Recall from class that given a point $p$ in one image (the left view in Figure 2). Its corresponding 3D scene point $P$ could lie anywhere along the line from the camera center $C$ to the point $p$. This line, along with a second image's camera center $C'$ (the right view in Figure 2) forms a plane. This plane intersects with the image plane of the second camera, resulting in a line $l'$ in the second image which describes all the possible locations that $p$ may be found in the second image. Line $l'$ is the epipolar line, and we only need to search along this line to find a match for point $p$ found in the first image.

* Write the following function:

In [7]:
def epipolar_correspondences(I1, I2, F, pts1, window_size=5):
    """
    Epipolar Correspondences
    [I] I1, image 1 (H1xW1 matrix)
        I2, image 2 (H2xW2 matrix)
        F, fundamental matrix from image 1 to image 2 (3x3 matrix)
        pts1, points in image 1 (Nx2 matrix)
    [O] pts2, points in image 2 (Nx2 matrix)
    """
    pts2 = []
    half_window = window_size // 2

    for pt1 in pts1:
        x1, y1 = int(pt1[0]), int(pt1[1])
        p1 = np.array([x1, y1, 1])

        # Compute the epipolar line in the second image
        l = F @ p1
        l = l / np.sqrt(l[0]**2 + l[1]**2)  # Normalize the line

        best_pt2 = None
        min_ssd = float('inf')

        # Search along the epipolar line
        for x2 in range(half_window, I2.shape[1] - half_window):
            y2 = int(-(l[0] * x2 + l[2]) / l[1])
            if y2 < half_window or y2 >= I2.shape[0] - half_window:
                continue

            # Extract windows around pt1 in I1 and candidate pt2 in I2
            window1 = I1[y1 - half_window:y1 + half_window + 1, x1 - half_window:x1 + half_window + 1]
            window2 = I2[y2 - half_window:y2 + half_window + 1, x2 - half_window:x2 + half_window + 1]

            # Compute SSD (Sum of Squared Differences)
            ssd = np.sum((window1 - window2) ** 2)

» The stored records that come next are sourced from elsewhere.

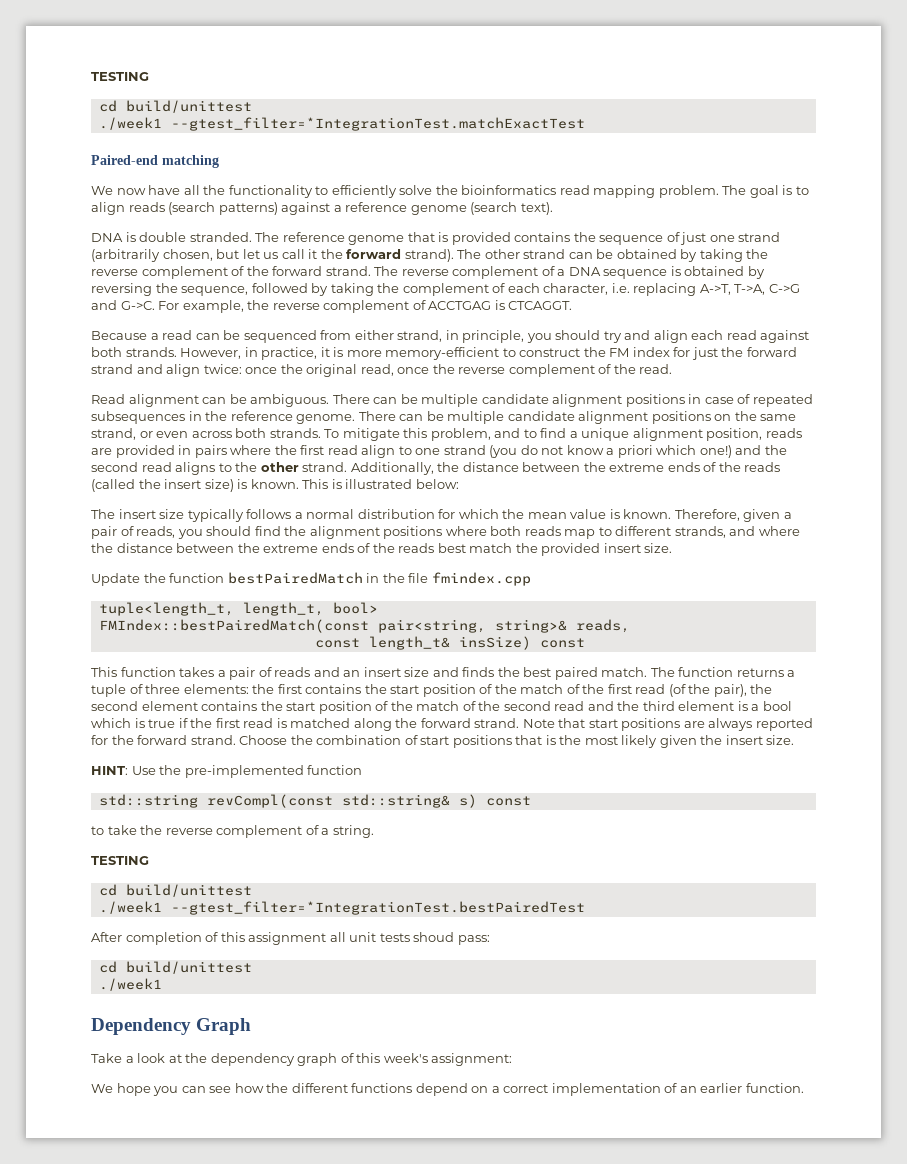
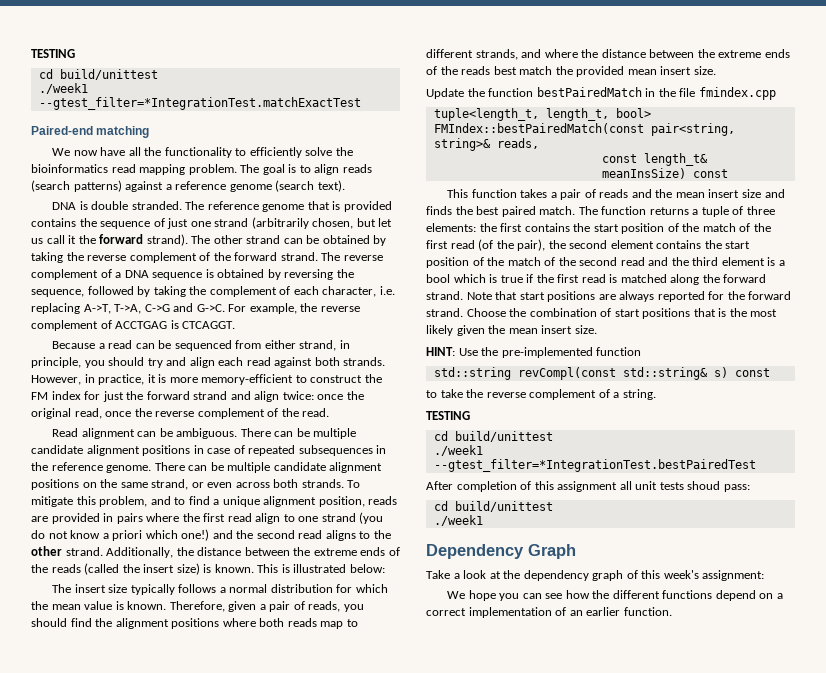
- Therefore, given a pair of reads, you should find the alignment positions where both reads map to different strands, and where the distance between the extreme ends of the reads best match the provided insert size.
+ Therefore, given a pair of reads, you should find the alignment positions where both reads map to different strands, and where the distance between the extreme ends of the reads best match the provided mean insert size.
- const length_t& insSize) const
+ const length_t& meanInsSize) const
- This function takes a pair of reads and an insert size and finds the best paired match.
+ This function takes a pair of reads and the mean insert size and finds the best paired match.
- Choose the combination of start positions that is the most likely given the insert size.
+ Choose the combination of start positions that is the most likely given the mean insert size.

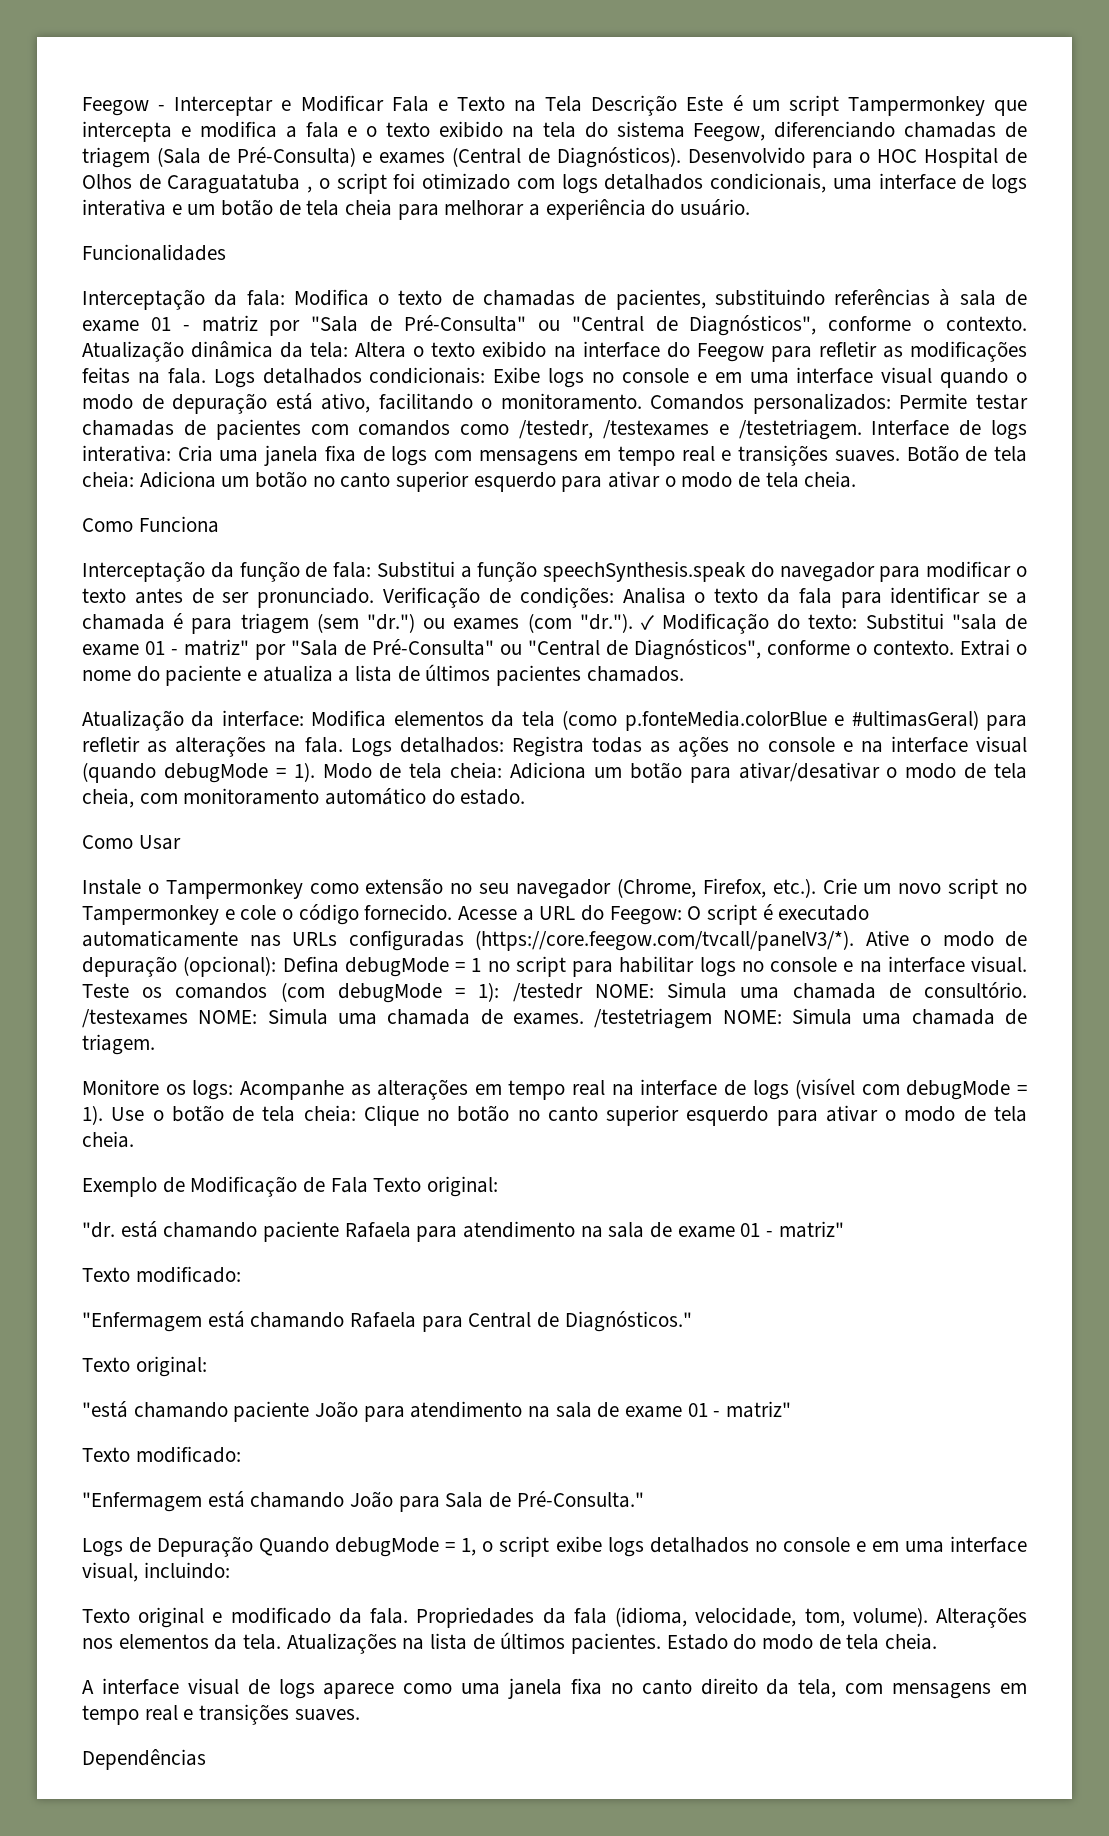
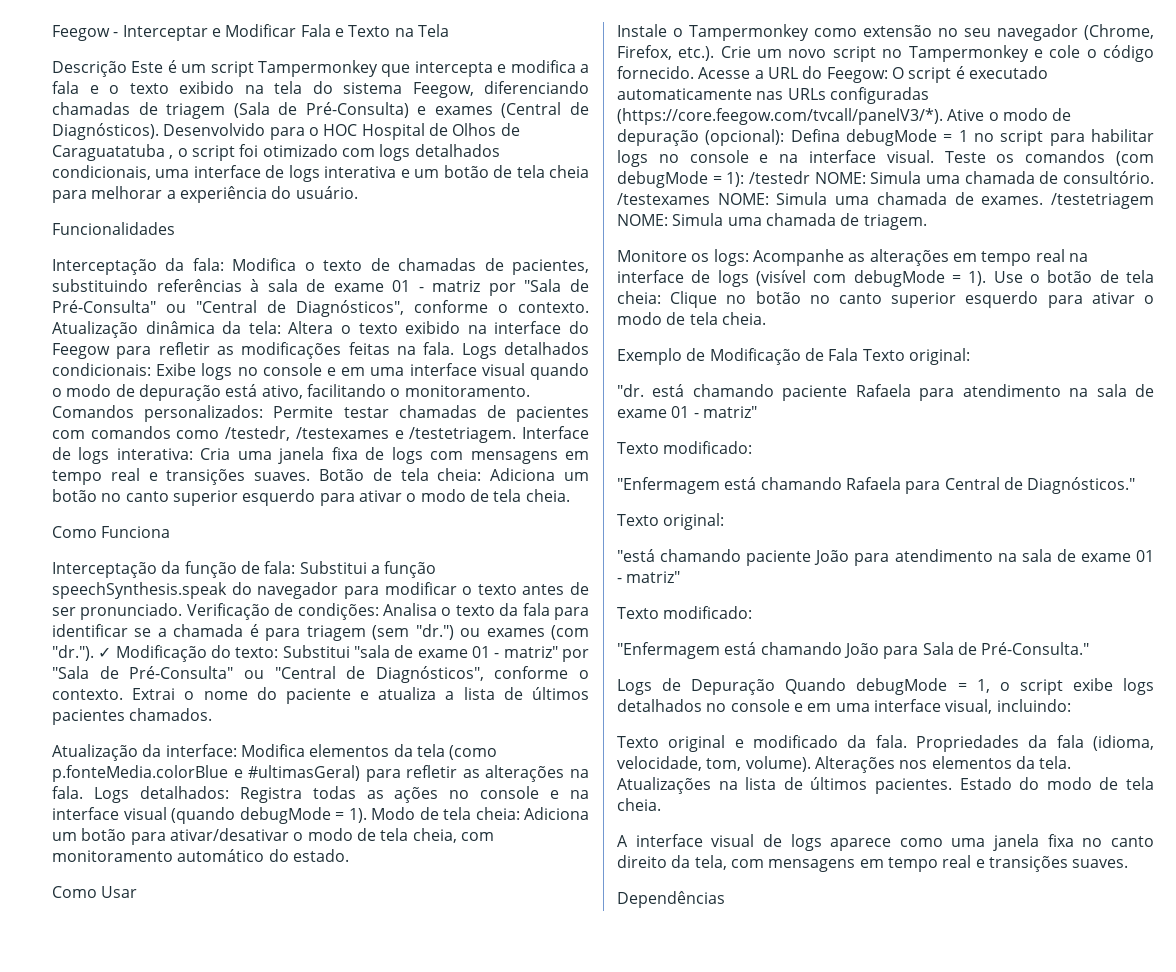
- Feegow - Interceptar e Modificar Fala e Texto na Tela Descrição Este é um script Tampermonkey que intercepta e modifica a fala e o texto exibido na tela do sistema Feegow, diferenciando chamadas de triagem (Sala de Pré-Consulta) e exames (Central de Diagnósticos).
+ Feegow - Interceptar e Modificar Fala e Texto na Tela
+ Descrição Este é um script Tampermonkey que intercepta e modifica a fala e o texto exibido na tela do sistema Feegow, diferenciando chamadas de triagem (Sala de Pré-Consulta) e exames (Central de Diagnósticos).

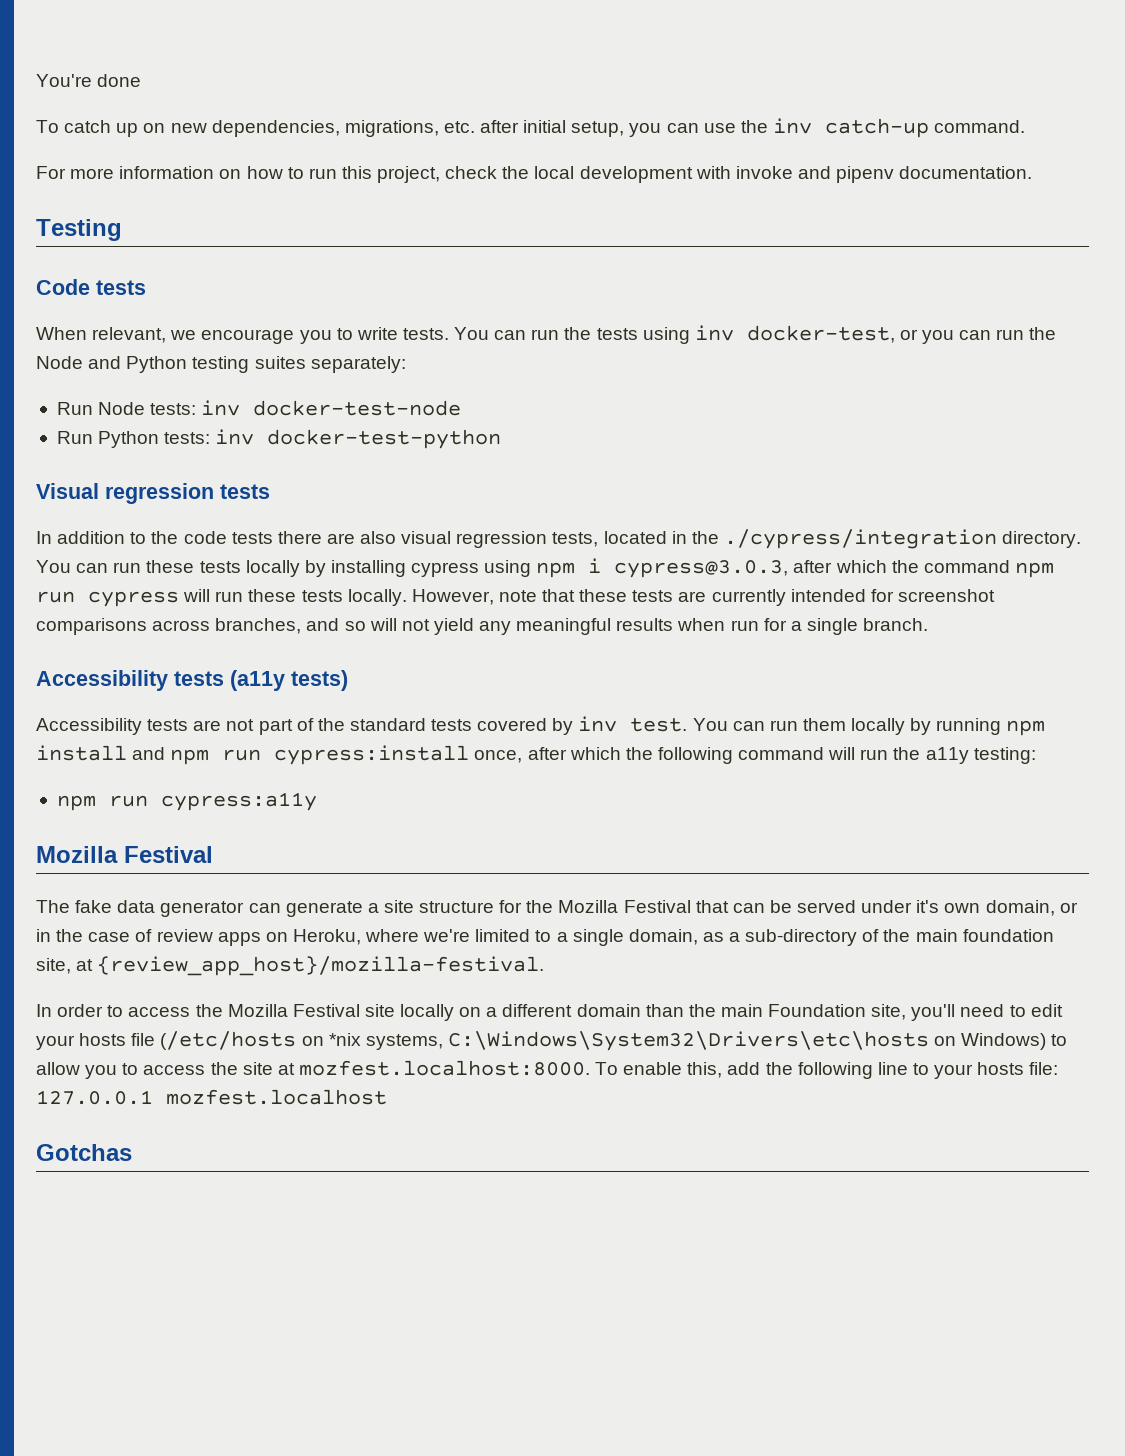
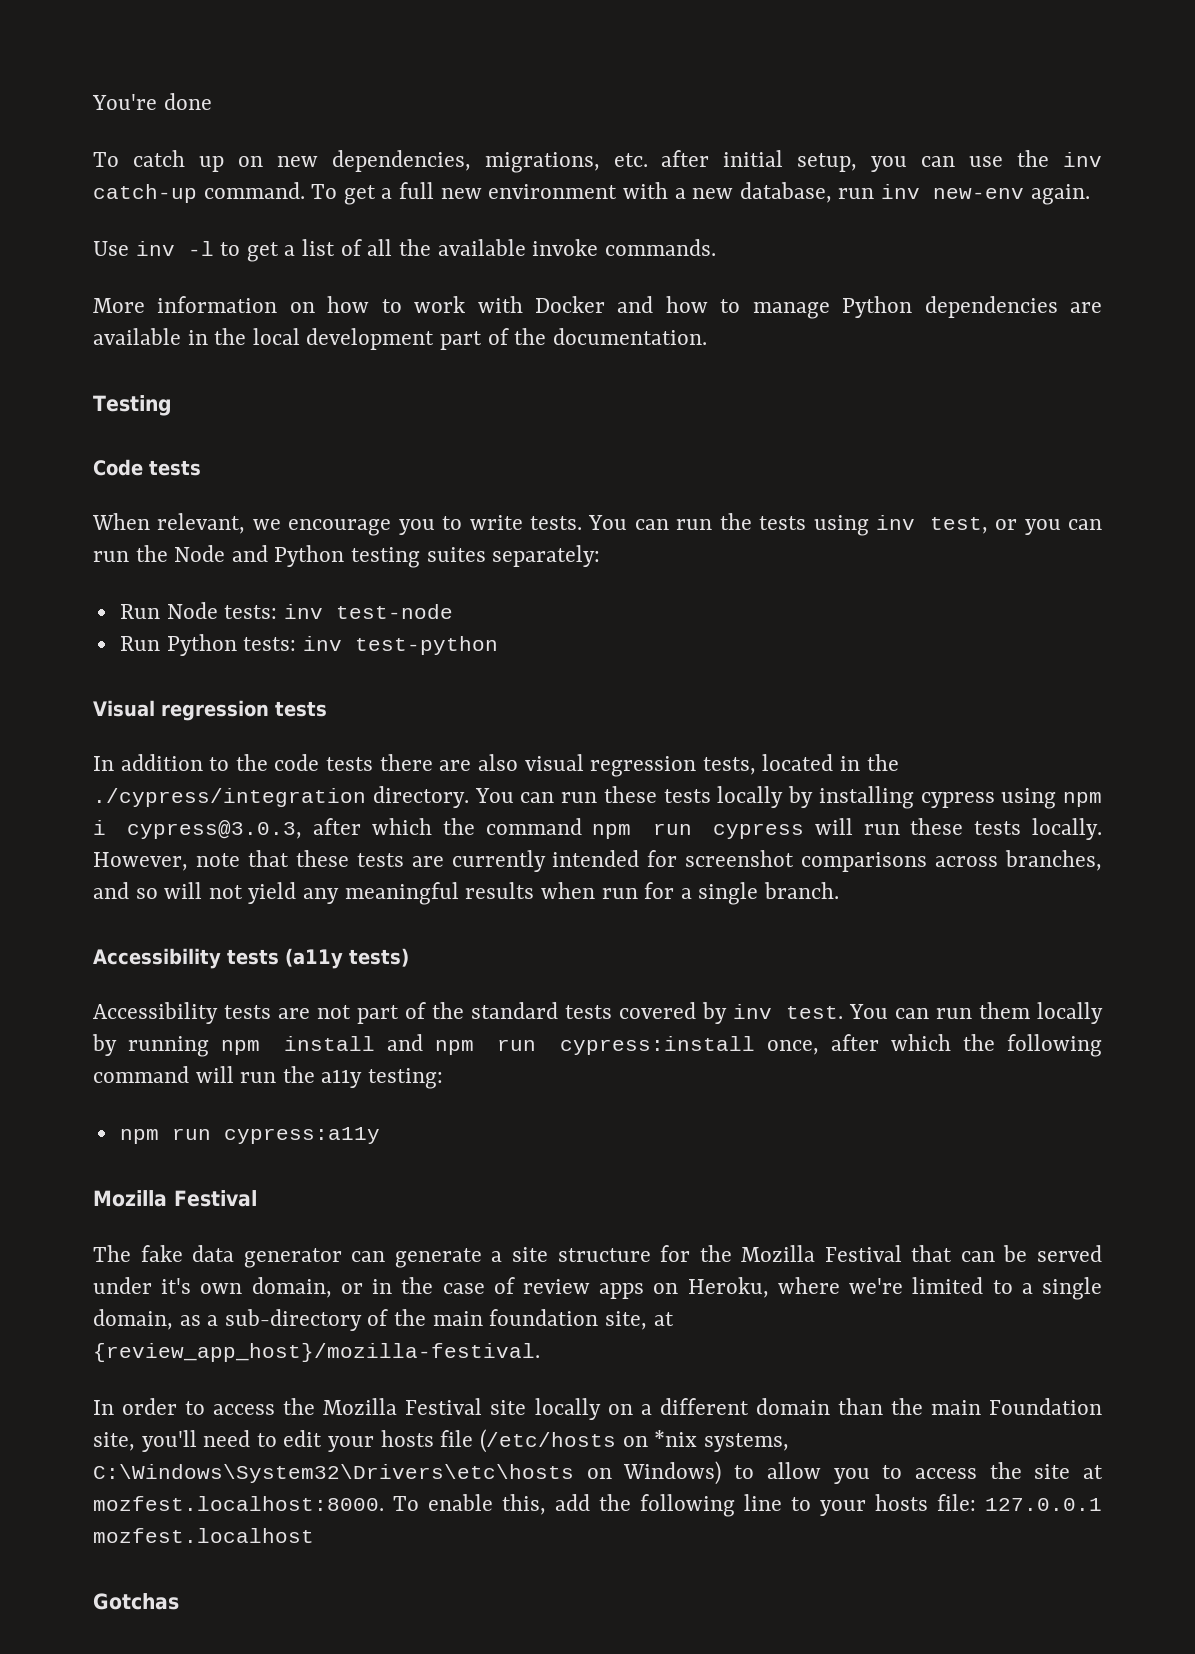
- To catch up on new dependencies, migrations, etc. after initial setup, you can use the inv catch-up command.
- For more information on how to run this project, check the local development with invoke and pipenv documentation.
+ To catch up on new dependencies, migrations, etc. after initial setup, you can use the inv catch-up command. To get a full new environment with a new database, run inv new-env again.
+ Use inv -l to get a list of all the available invoke commands.
+ More information on how to work with Docker and how to manage Python dependencies are available in the local development part of the documentation.
- You can run the tests using inv docker-test, or you can run the Node and Python testing suites separately:
+ You can run the tests using inv test, or you can run the Node and Python testing suites separately:
- Run Node tests: inv docker-test-node
+ Run Node tests: inv test-node
- Run Python tests: inv docker-test-python
+ Run Python tests: inv test-python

            if ssd < min_ssd:
                min_ssd = ssd
                best_pt2 = [x2, y2]

        pts2.append(best_pt2)

    return np.array(pts2)

where `I1` and `I2` are two-view images, `F` is the fundamental matrix computed for the two images using your `eight_point` function, `pts1` is a $N \times 2$ matrix containing the $(x,y)$ points in the first image, and the function should return `pts2`, a $N \times 2$ matrix, which contains the corresponding points in the second image. Implementation tips:

* To match one point $p$ in image 1, use the fundamental matrix to estimate the corresponding epipolar line $l'$ and generate a set of candidate points in the second image.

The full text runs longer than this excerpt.